小松和傘を制作した松田重樹さん(中)と絵を描いた北村隆さん(左)=小松市役所で

写真

金沢の松田さん 制作 

九谷の北村さん 隈取りの絵

 北信越で唯一の金沢和傘店「松田和傘店」(金沢市千日町)三代目店主松田重樹さん(59)が、歌舞伎の隈(くま)取りを描いた和傘「小松和傘」を作った。二十八日、絵を担当した九谷焼作家の北村隆さん(71)=小松市高堂町=と小松市役所を訪れ、市に和傘を寄贈した。

 和傘は直径百二十センチ、全長七十七センチ。安宅の関が舞台の演目「勧進帳」に登場する弁慶の迫力ある隈取りを、正面や横から描いている。「智仁勇」の書は、薬師寺(奈良市)で長老の安田暎胤(えいいん)さんが、北村さんと交流がある縁で担当した。

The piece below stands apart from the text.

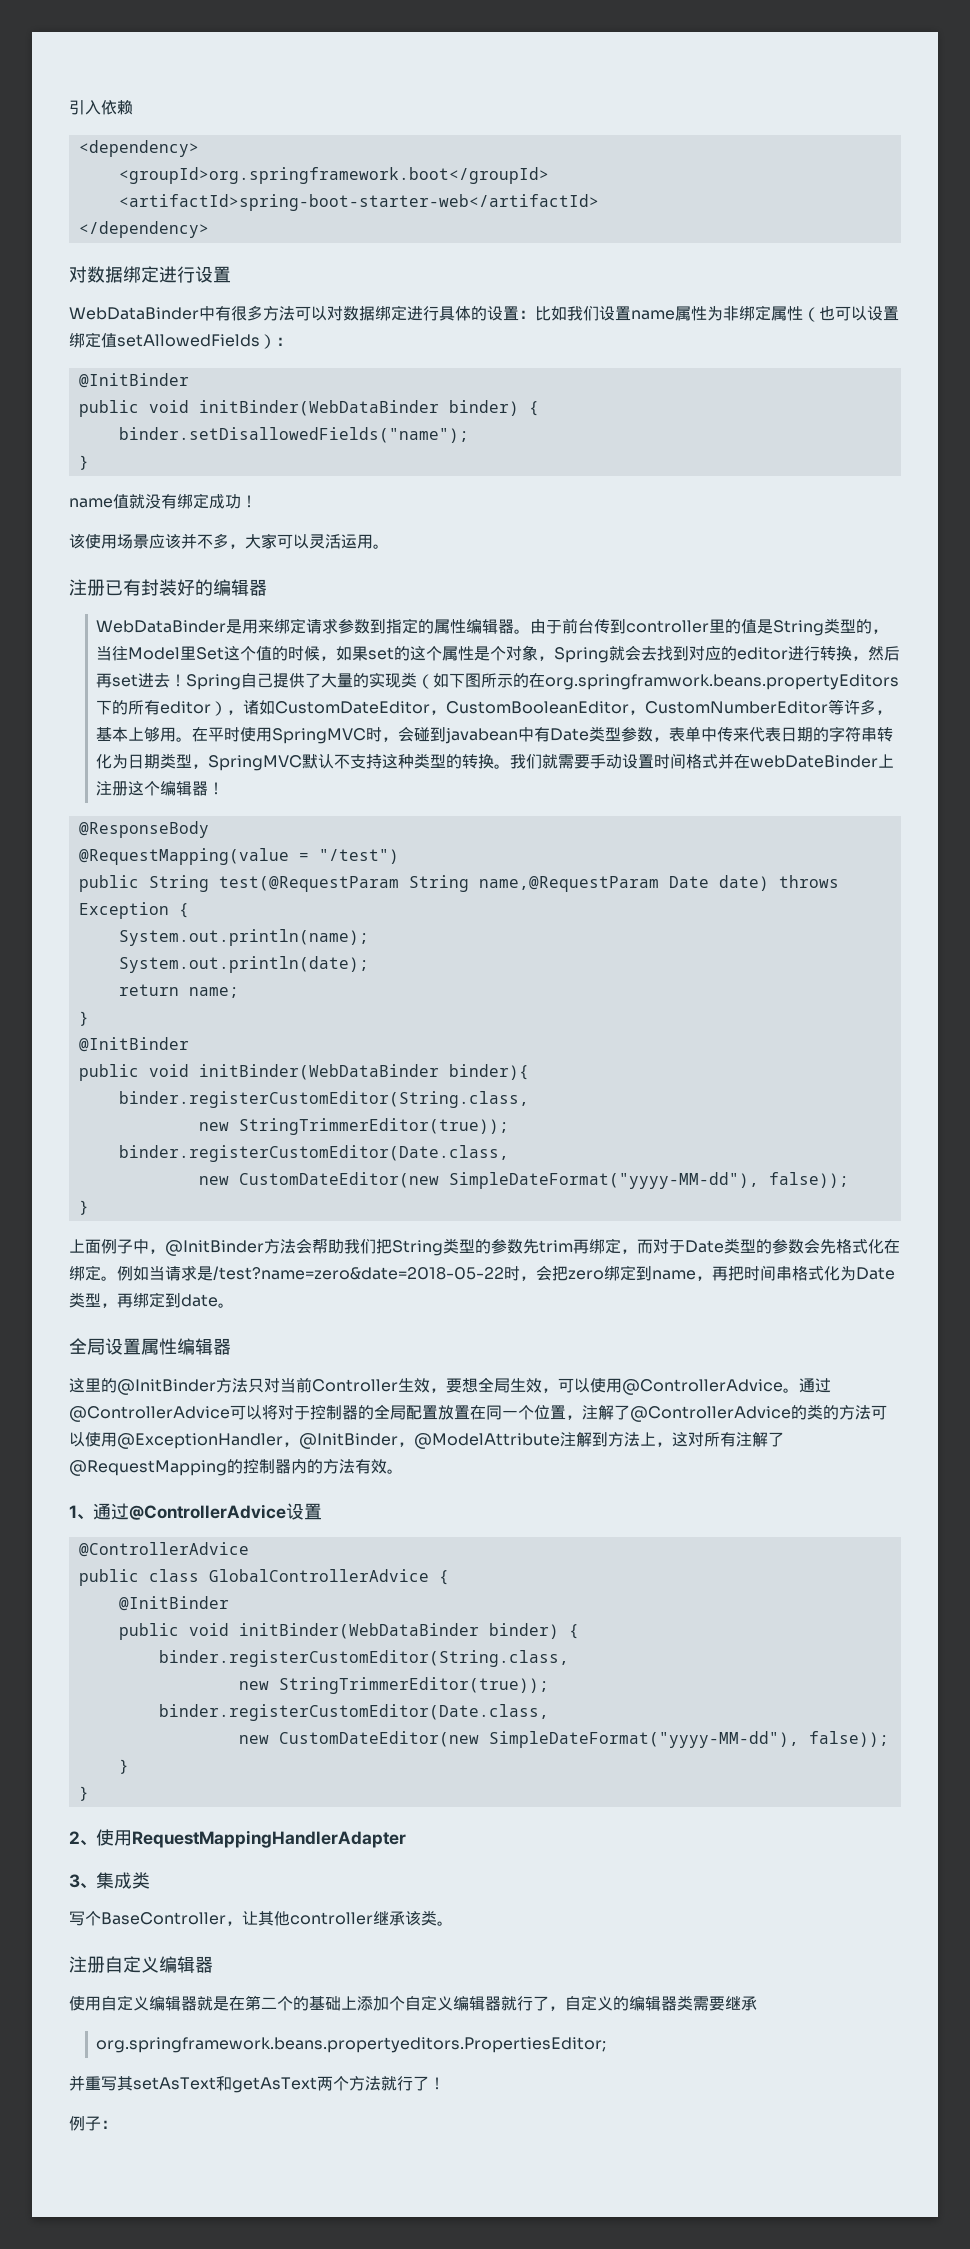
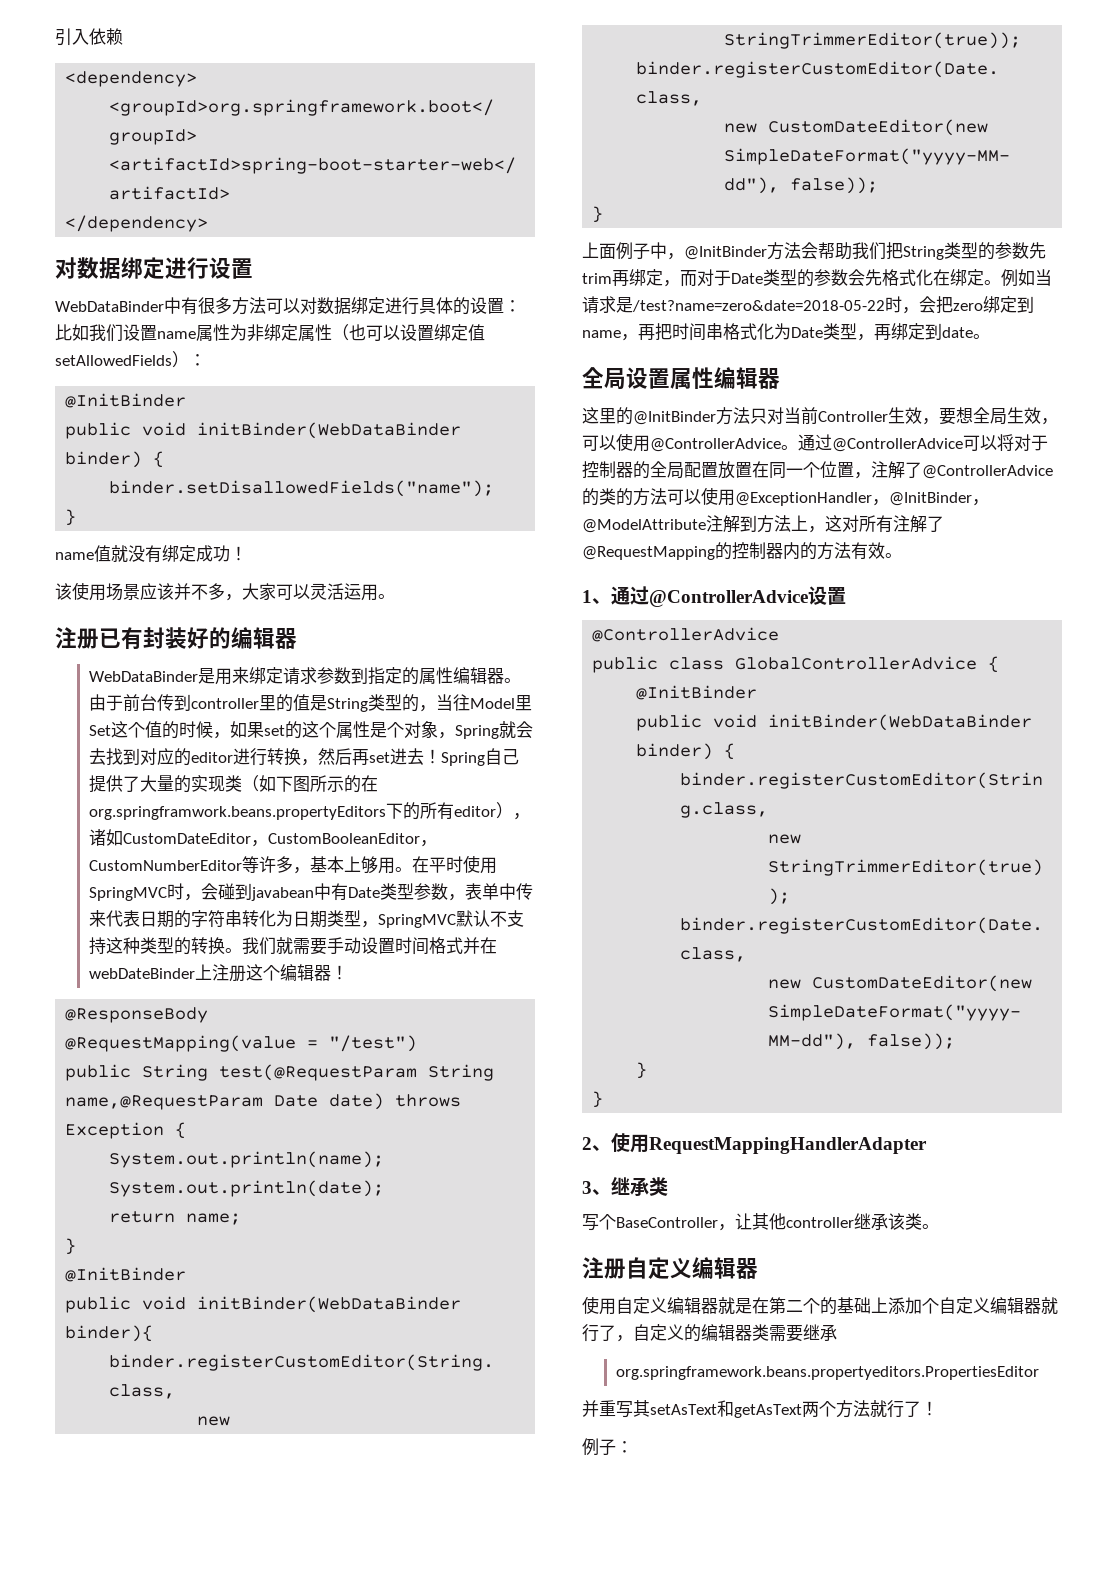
[96,1872,132,1889] 集成 -> [611,1176,649,1196] 继承
[96,2037,607,2053] org.springframework.beans.propertyeditors.PropertiesEditor; -> [615,1366,1039,1380] org.springframework.beans.propertyeditors.PropertiesEditor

 内側の骨の部分には、飾り糸を交差させる「千鳥がけ」が施され、めでたい時に使う装飾「高砂」も一部に用いた。完成までに約一カ月かかったという。

 松田さんは、九谷焼など小松の伝統文化に魅了され、小松をイメージしたあでやかな和傘を作りたいと考えており、北村さんと制作した。五月には歌舞伎フェスティバルを見て感動したといい、「子ども歌舞伎への思いも込めて一生懸命作った」と話した。